Analysis

The week ahead: US CPI, Fed minutes, Tesco, and JPMorgan chase results

Fed minutes – 12/04 – Despite the turmoil rippling through the US banking system in March the Federal Reserve went ahead and raised rates by 25bps, however, the tone in the statement came across as much more dovish with the removal of the reference to “ongoing increases will be appropriate”, with “some additional policy firming may be appropriate”. This change helps to give the Fed wriggle room to pause at the next meeting, if the data permits, as well as indicating that the end of rate rises could be close. This week’s minutes are also likely to be instructive as to how seriously the option of a pause on rates was discussed, and whether in going down that route may have sent a signal that the Fed was more concerned with the current situation than markets would have liked. Powell did admit that a rate pause was considered due to the banking crisis, however, the challenge for the Fed would always have been how to present this change without spooking the markets even more. Powell did go on to say that the prospect of rate cuts this year was not being considered, which some had touted might have been an option. A cursory analysis of the latest dot plot chart confirmed that Fed officials were not considering cutting rates, even as markets continued to price that very possibility. Expect the minutes to focus on the uncertainty around recent events while also outlining the data dependence component of any further moves on interest rates.   

US CPI (Mar) – 12/04 – US headline inflation has been coming down steadily since the record peaks of June last year of 9.1%. since then, prices have been slowing steadily, falling to 6% in February, and the lowest levels since October 2021, down from 6.4% in January. Core prices on the other hand have been slowing much more gradually slipping to 5.5% in February, and still well above the levels seen through all of 2021. In a sense this slowdown is encouraging given the pickup in consumer spending seen at the start of the year, however, in other areas of the economy, US inflation has continued to remain stubbornly high. This week’s core numbers are predicated to tick back up to 5.6% which might deal a blow to expectations of an imminent Fed pause when the central bank next meets in May.

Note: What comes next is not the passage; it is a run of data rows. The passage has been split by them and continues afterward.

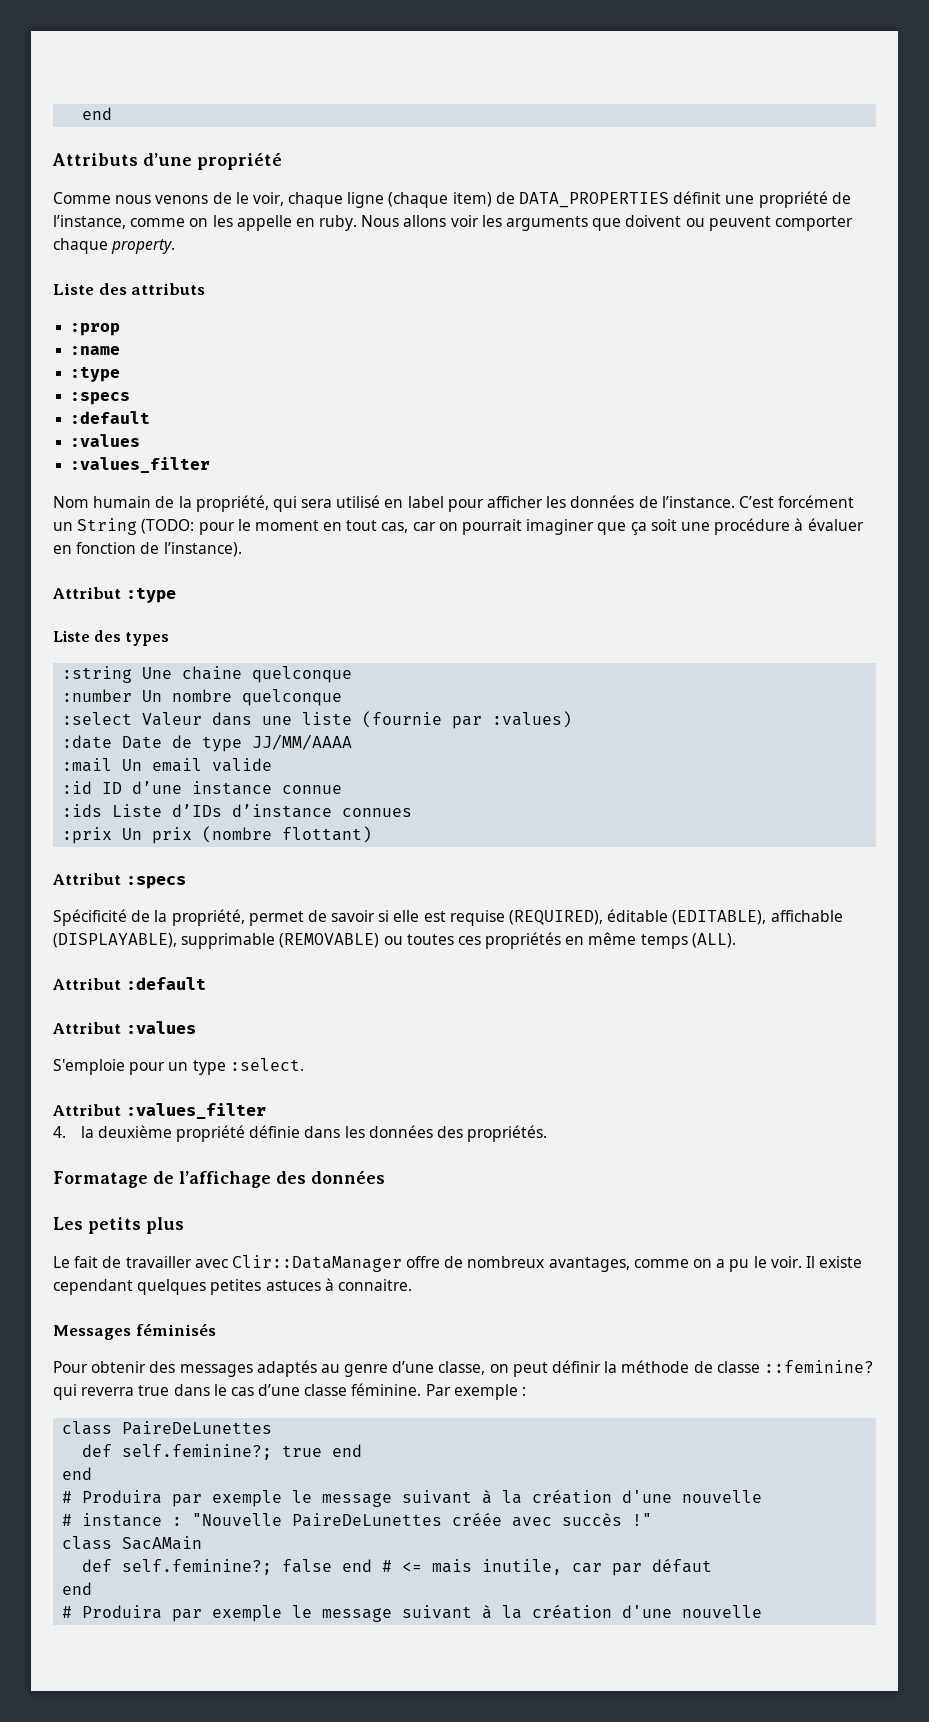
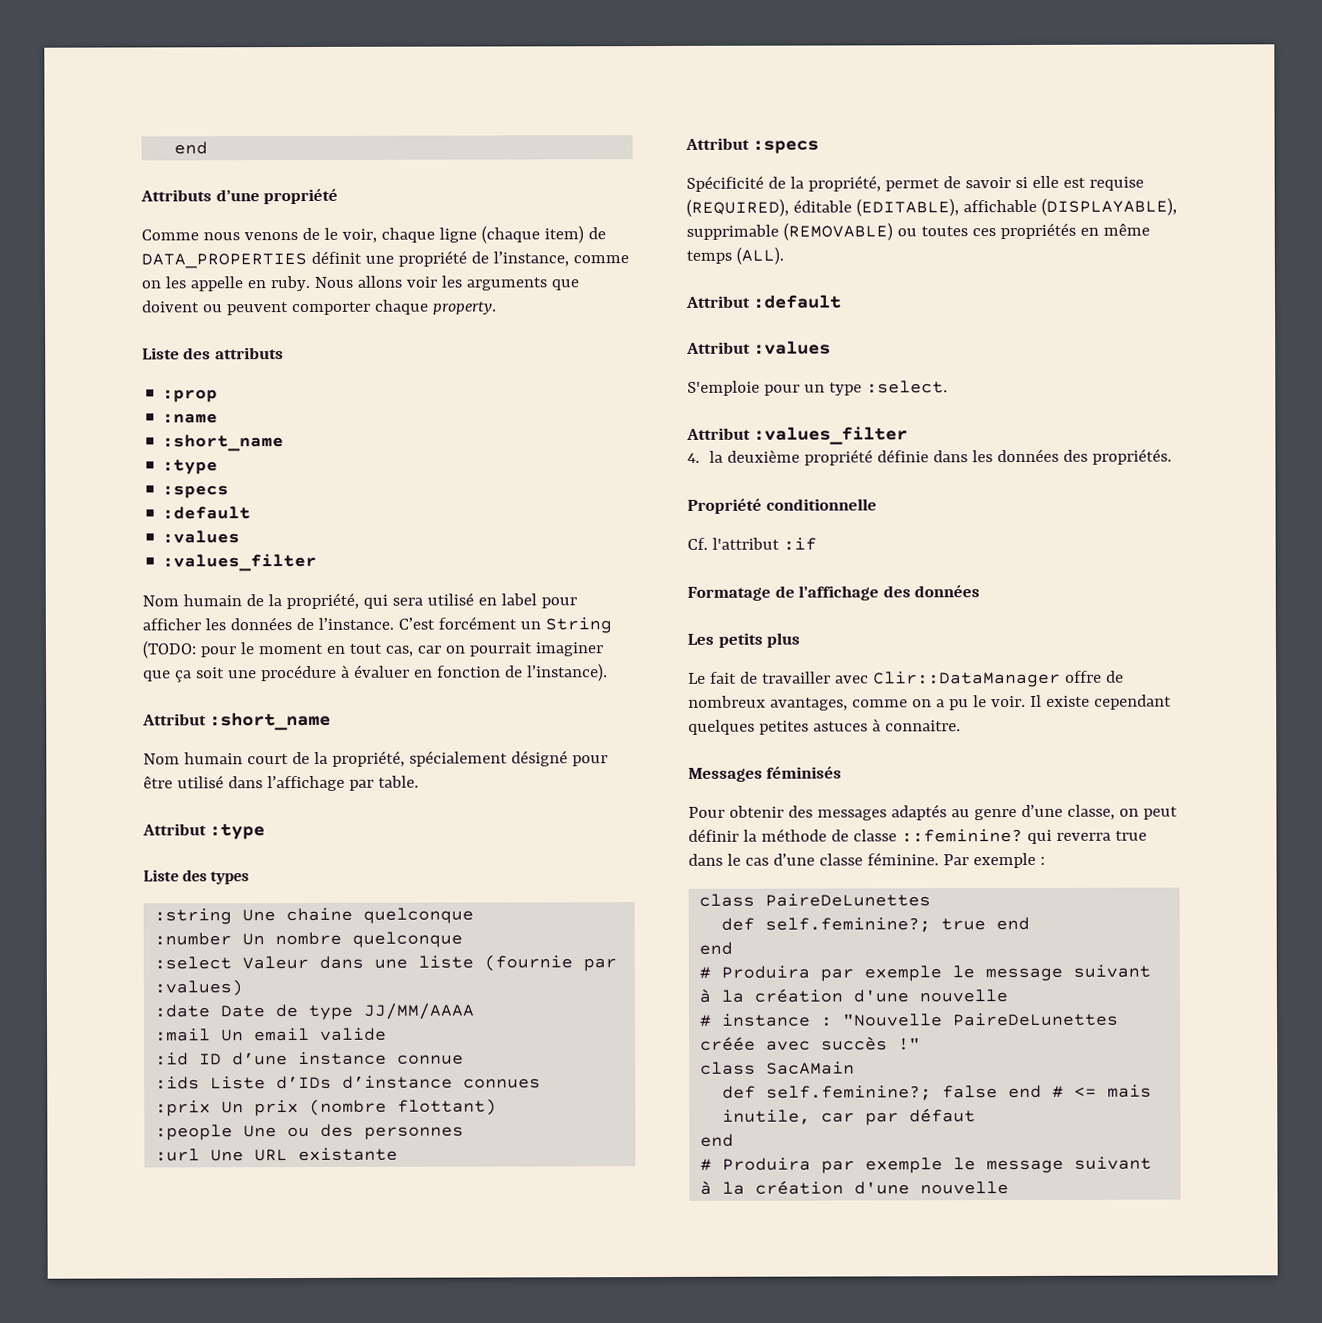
  :name
+ :short_name
+ Attribut :short_name
+ Nom humain court de la propriété, spécialement désigné pour être utilisé dans l’affichage par table.
+ :people Une ou des personnes
+ :url Une URL existante
+ Propriété conditionnelle
+ Cf. l'attribut :if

US retail sales (Mar) – 14/04 – After a strong start to the year US retail sales stalled in February slipping -0.4%, in the aftermath of the 3.2% surge seen in January. Personal spending also saw a similar slowdown in the same months, slowing from 2% in January to 0.2% in February. With all the concerns over bank runs in the US during March and consumers shifting their funds from smaller US banks to the biggest ones, consumer confidence managed to hold up pretty well. That doesn’t necessarily mean that we’ll see a similar pickup in retail sales. Expectations are for another weak reading of -0.4%, however, the caveat in that regard is that the US labour market continues to hold up well, while gasoline prices slipped to a 15-month low. This may help support spending in other areas of the US economy.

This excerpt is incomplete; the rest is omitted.